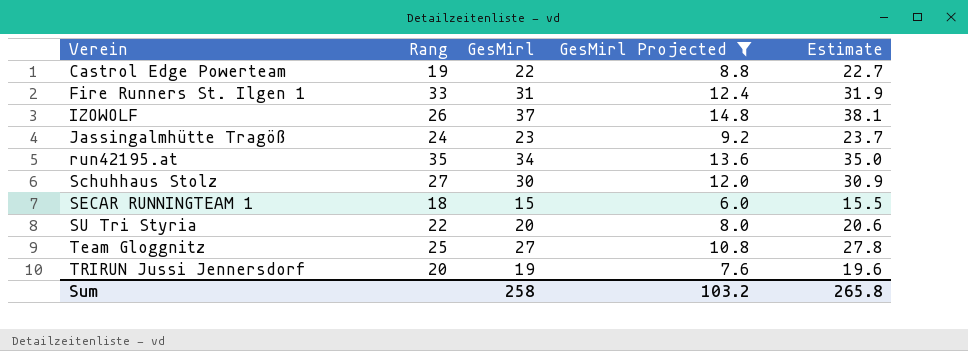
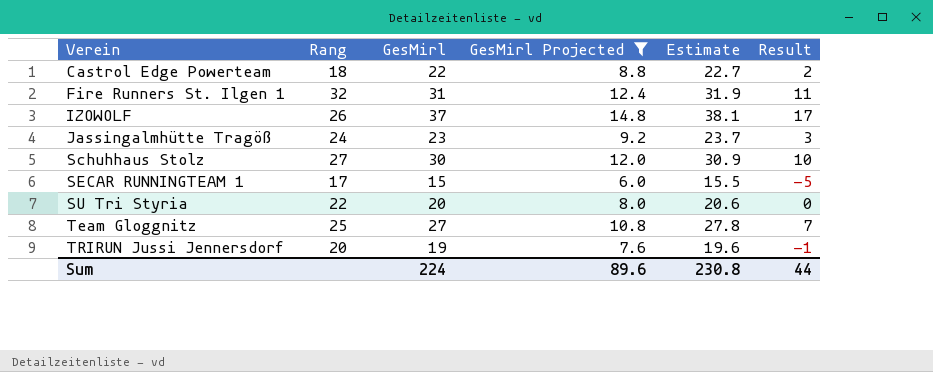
column Result | formula: none -> [GesMirl] - 20
row run42195.at: 35 | 34 | 13.6 | 35.0 -> none
Castrol Edge Powerteam | Rang: 19 -> 18
Fire Runners St. Ilgen 1 | Rang: 33 -> 32
SECAR RUNNINGTEAM 1 | Rang: 18 -> 17
Sum | GesMirl: 258 -> 224
Sum | GesMirl Projected: 103.2 -> 89.6
Sum | Estimate: 265.8 -> 230.8

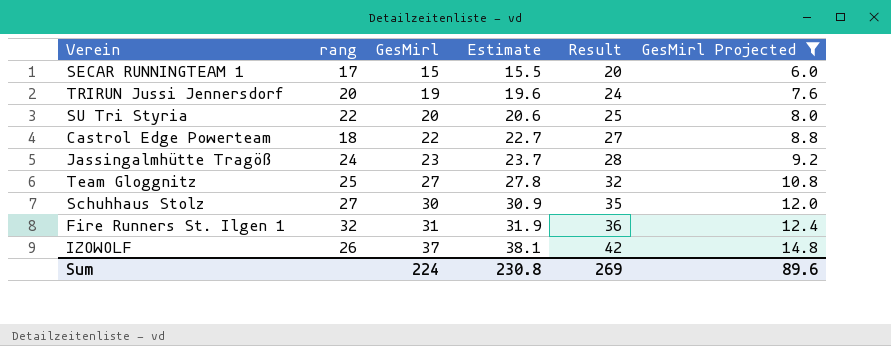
row order: Verein ascending -> GesMirl ascending
column name: Rang -> rang
column Result | formula: [GesMirl] - 20 -> [GesMirl] + 5
column GesMirl Projected | position: 4 -> 6
Sum | Result: 44 -> 269

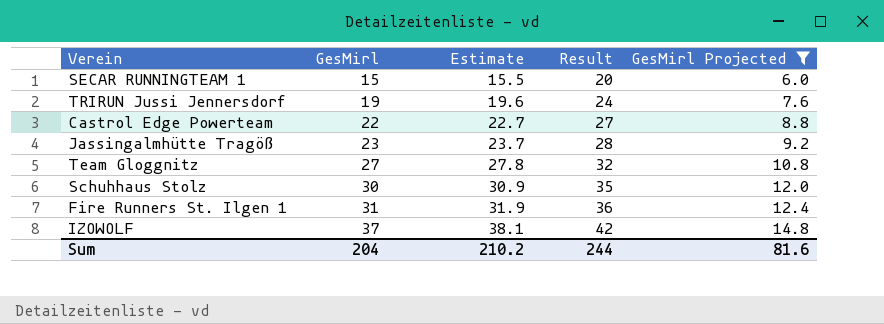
column rang | position: 2 -> none
row SU Tri Styria: 22 | 20 | 20.6 | 25 | 8.0 -> none
Sum | GesMirl: 224 -> 204
Sum | Estimate: 230.8 -> 210.2
Sum | Result: 269 -> 244
Sum | GesMirl Projected: 89.6 -> 81.6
◇ ◇ ◇ ◇
▶ _TASK TO CARRY OUT_: From the line containing "Sum | Estimate: 230.8 -> 210.2" down to the last line of the data above, copy every line exactly; leave out all other lines.

▶ _PROBLEM SOLUTION_:
Sum | Estimate: 230.8 -> 210.2
Sum | Result: 269 -> 244
Sum | GesMirl Projected: 89.6 -> 81.6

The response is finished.